Task statement
The answer must be an exact copy of the records, with no pictures in it.
#### Extracted entries
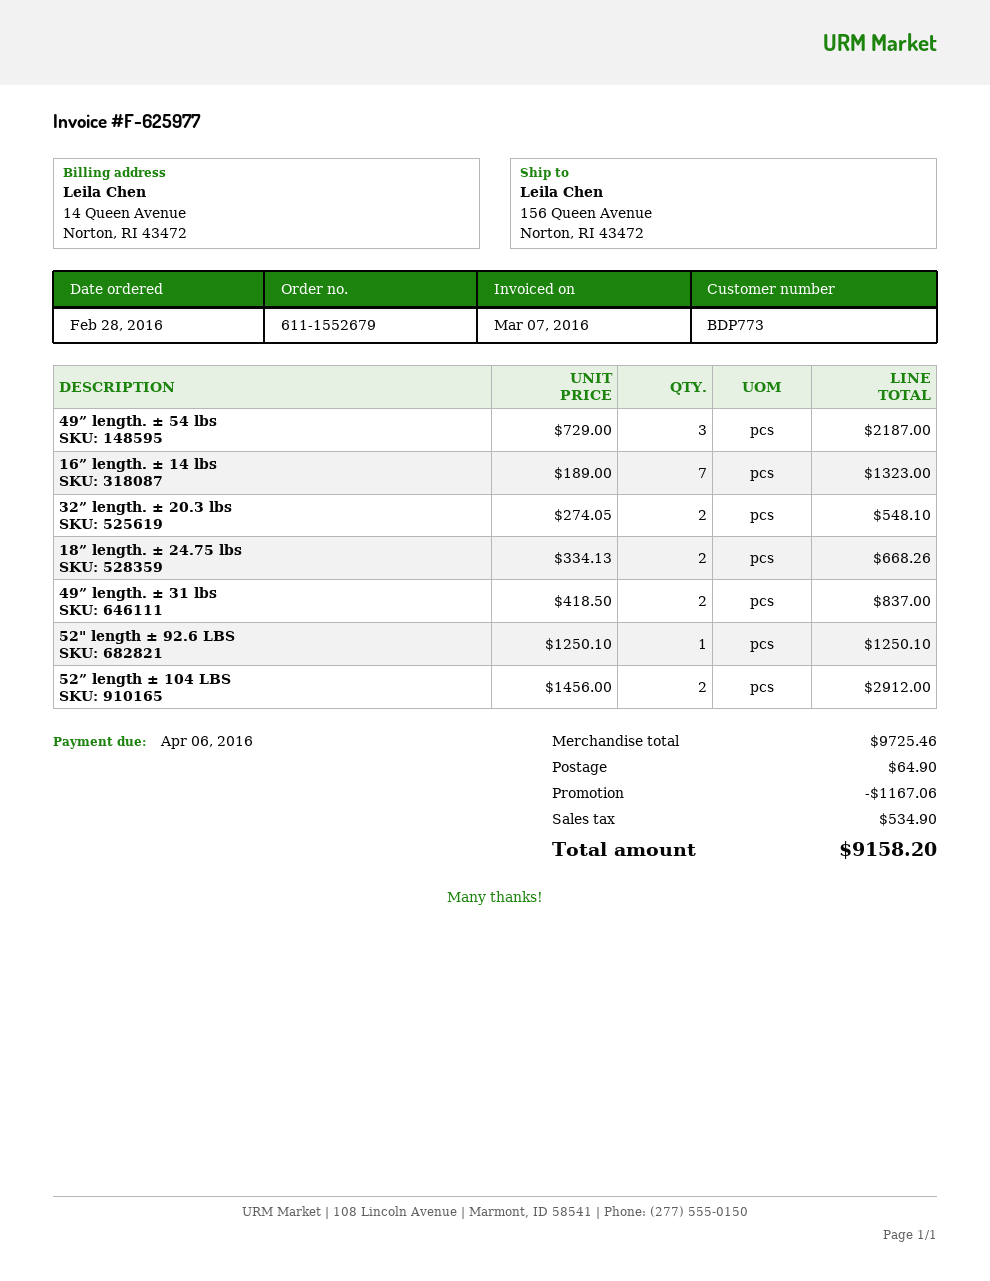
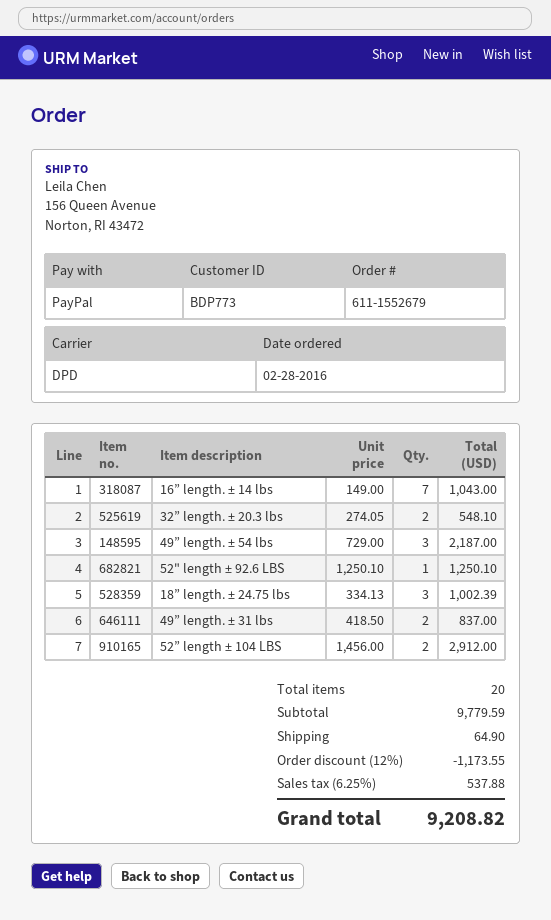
16” length. ± 14 lbs: 7 x 189.00 = 1323.00 -> 7 x 149.00 = 1043.00
18” length. ± 24.75 lbs: 2 x 334.13 = 668.26 -> 3 x 334.13 = 1002.39
subtotal: 9725.46 -> 9779.59
discount: 1167.06 -> 1173.55
tax: 534.90 -> 537.88
total: 9158.20 -> 9208.82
########
Exercise answer
16” length. ± 14 lbs: 7 x 189.00 = 1323.00 -> 7 x 149.00 = 1043.00
18” length. ± 24.75 lbs: 2 x 334.13 = 668.26 -> 3 x 334.13 = 1002.39
subtotal: 9725.46 -> 9779.59
discount: 1167.06 -> 1173.55
tax: 534.90 -> 537.88
total: 9158.20 -> 9208.82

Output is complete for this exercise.